- Entries provided:
* * *

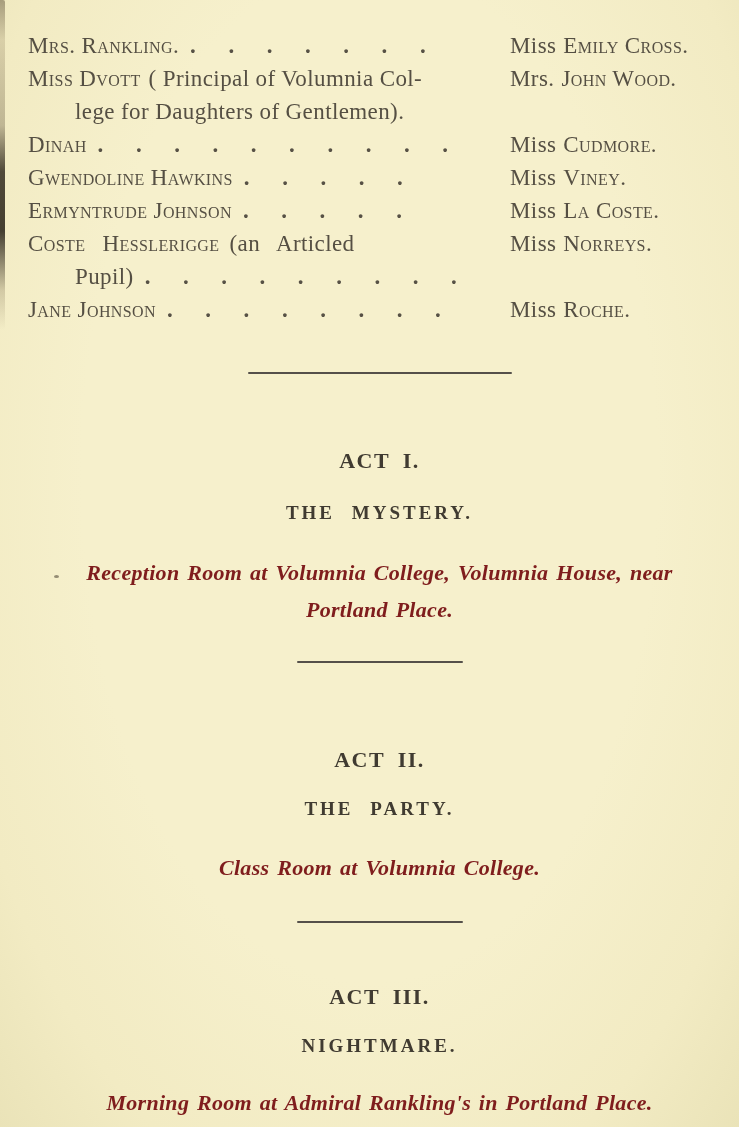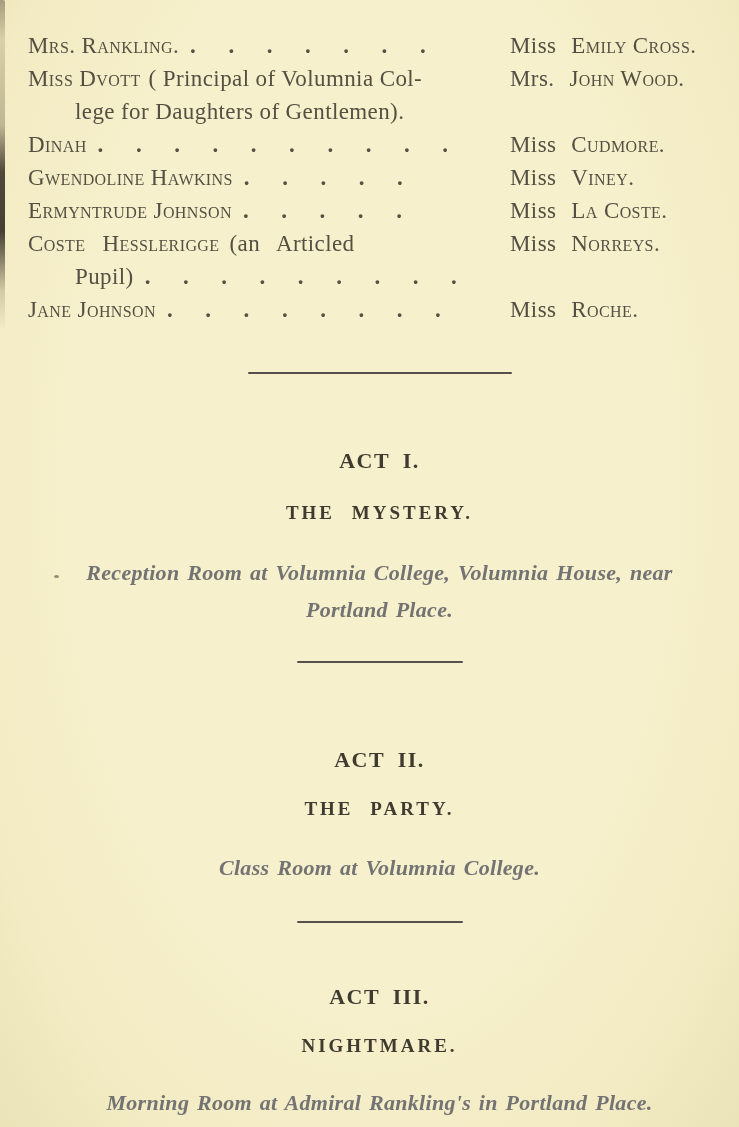--- a/index.html
+++ b/index.html
@@ -89,7 +89,7 @@
     white-space: nowrap;
     line-height: 33px;
   }
-  .actor-prefix { margin-right: 15px; }
+  .actor-prefix { margin-right: 7px; }
 
   
   .divider {

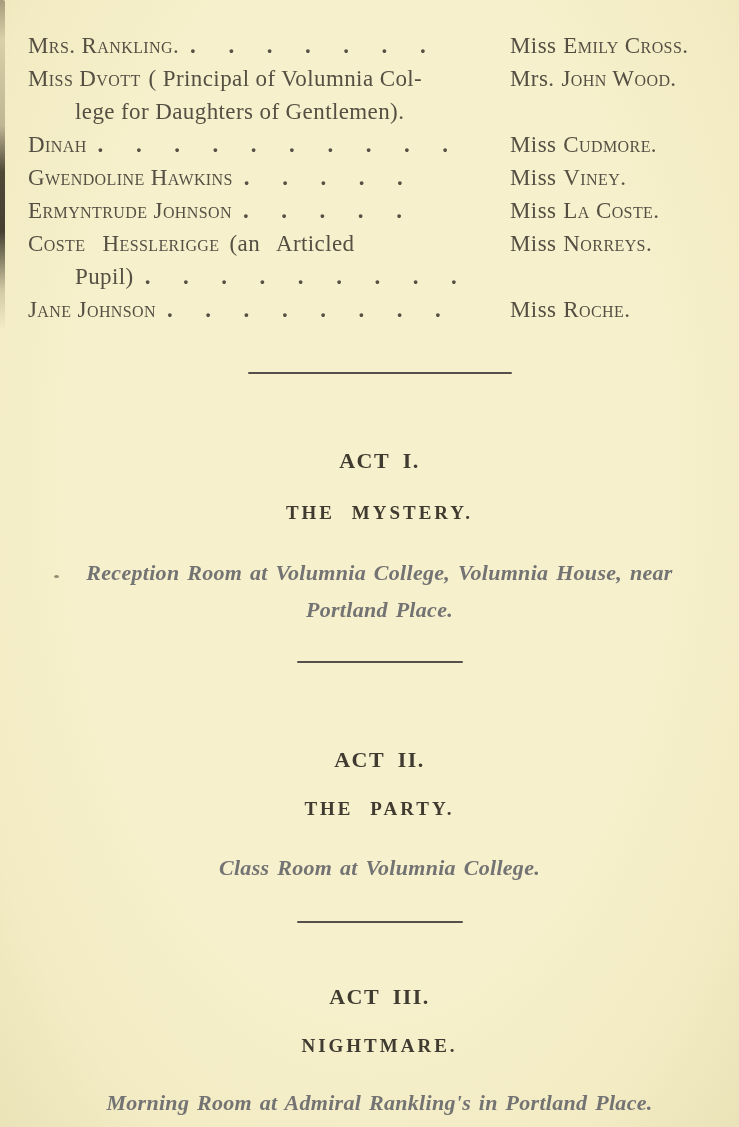--- a/index.html
+++ b/index.html
@@ -134,7 +134,7 @@
     line-height: 37px;
     letter-spacing: 0.3px;
     word-spacing: 2px;
-    color: #737373;
+    color: #7f1d1d;
   }
   .act1 .scene { margin-top: 32px; }
   .act2 .scene { margin-top: 31px; }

* * *

- Assigned task: Set the pictures aside and reproduce the data above exactly.

- Expected answer:
--- a/index.html
+++ b/index.html
@@ -89,7 +89,7 @@
     white-space: nowrap;
     line-height: 33px;
   }
-  .actor-prefix { margin-right: 15px; }
+  .actor-prefix { margin-right: 7px; }
 
   
   .divider {

--- a/index.html
+++ b/index.html
@@ -134,7 +134,7 @@
     line-height: 37px;
     letter-spacing: 0.3px;
     word-spacing: 2px;
-    color: #737373;
+    color: #7f1d1d;
   }
   .act1 .scene { margin-top: 32px; }
   .act2 .scene { margin-top: 31px; }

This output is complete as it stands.